Segundo o hepatologista Raymundo Paraná, para suplementos sem estudos suficientes, como o bacopa monniere, os riscos podem ser descobertos apenas quando for tarde demais.
Ômega 3 (DHA+EPA) - Segundo os especialistas, o ômega três já está presente nos alimentos, portanto, não é necessário fazer suplementação.
Estudos sobre o uso da substância tiveram boas respostas em pessoas de 6 a 18 anos com TDHA, como um comportamento impulsivo menos acentuado em crianças. No entanto, essas pesquisas não falam sobre riscos de segurança, o que não quer dizer que não existam, mas apenas que não foram pesquisados ou abordados.
Os médicos também explicam que em nenhum caso a substância deve ser recomendada para todos os pacientes, principalmente porque a documentação científica para prevenir eventos cardiovasculares ainda é incipiente e controversa.
"Os 5-HTP e o ômega 3 são medicações fúteis [para combater a procrastinação]", afirma Raymundo Paraná.

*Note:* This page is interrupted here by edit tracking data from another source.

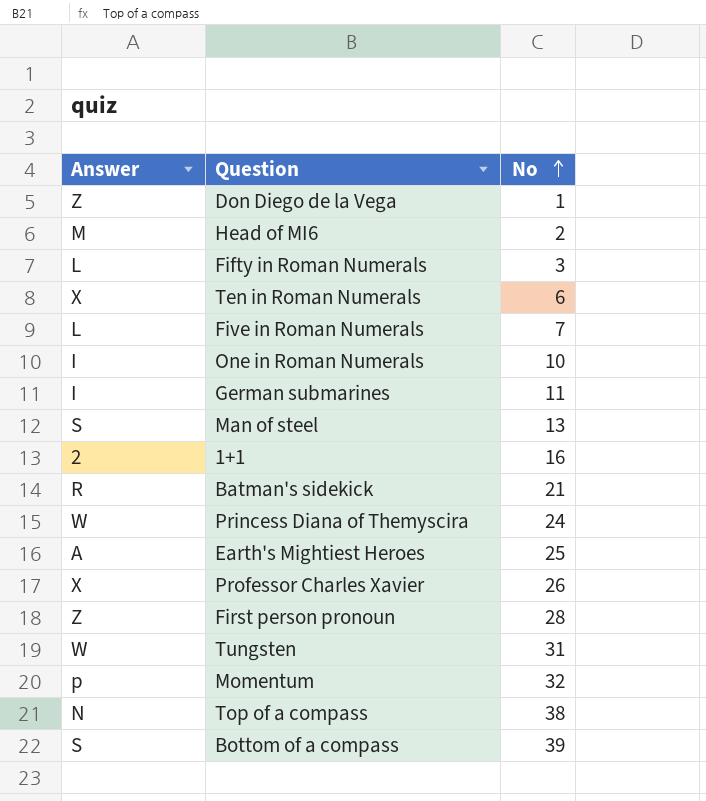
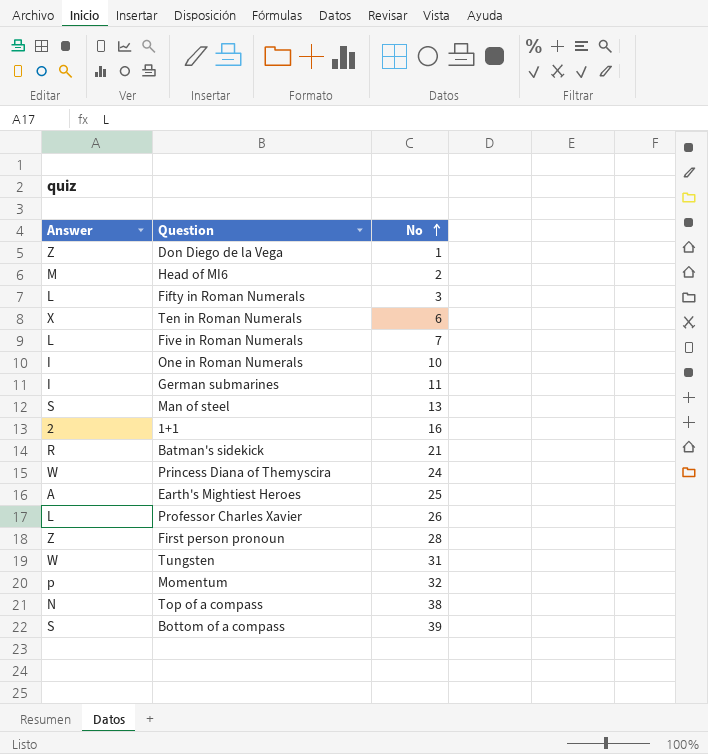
Professor Charles Xavier | Answer: X -> L

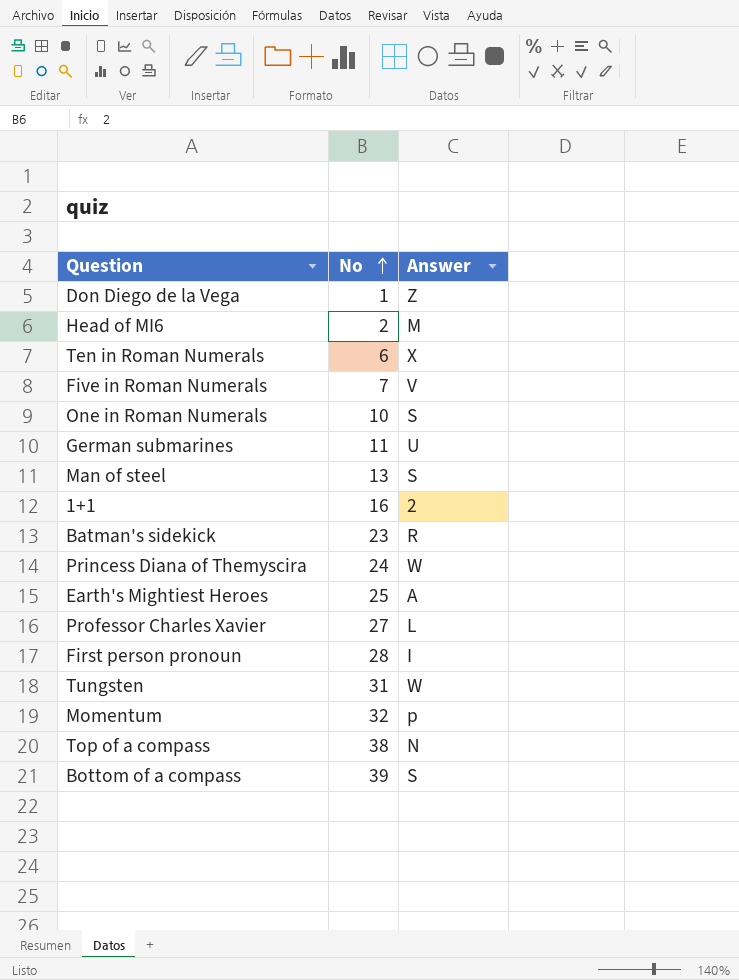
column Answer | position: 1 -> 3
row Fifty in Roman Numerals: L | 3 -> none
Five in Roman Numerals | Answer: L -> V
One in Roman Numerals | Answer: I -> S
German submarines | Answer: I -> U
Batman's sidekick | No: 21 -> 23
Professor Charles Xavier | No: 26 -> 27
First person pronoun | Answer: Z -> I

5-HTP - Uma revisão de diversos estudos clínicos que reportaram o uso do 5 - HTP em pacientes com depressão demonstrou uma série de fragilidades na avaliação dos artigos.
Outro ponto explicado pelo hepatologista é que os testes deste suplemento não chegaram na fase 3, ou seja, os riscos só são conhecidos conforme acontecem com quem usa.
"Essas prescrições são feitas como suplementações alimentares. Não tem regulatório, não tem controle", afirma.
De acordo com o psiquiatra Saulo Ciasca e psicólogos ouvidos pela reportagem, há algumas medidas que podem ajudar a enfrentar o comportamento. Veja abaixo:
1. Procurar ajuda de um profissional, como um psicólogo, para buscar entender a origem da procrastinação e qual a impacto dela no comportamento do indivíduo.
2. Questionar-se sobre qual o motivo de adiar tarefas: estou procrastinando por que não gosto do que preciso fazer? Identificar isso pode ajudar a enfrentar o problema, mudando de área ou enfrentando a tarefa.
3. Tentar ao máximo não deixar para depois: postergar uma atividade vai aumentar o sofrimento e não resolve o problema.
4. Buscar a prática de atividades físicas, pois ela ajuda a controlar ansiedade e outros quadros de saúde mental que podem ter a procrastinação como um sintoma.
5. Procurar manter uma alimentação saudável, pois dela depende todo o equilíbrio do corpo e da mente: dieta balanceada fornece todas as vitaminas que uma pessoa sadia precisa para viver.
6. Preocupar-se com a qualidade do sono: dormir bem é essencial para ter energia, para consolidar aprendizados e evitar complicações de saúde.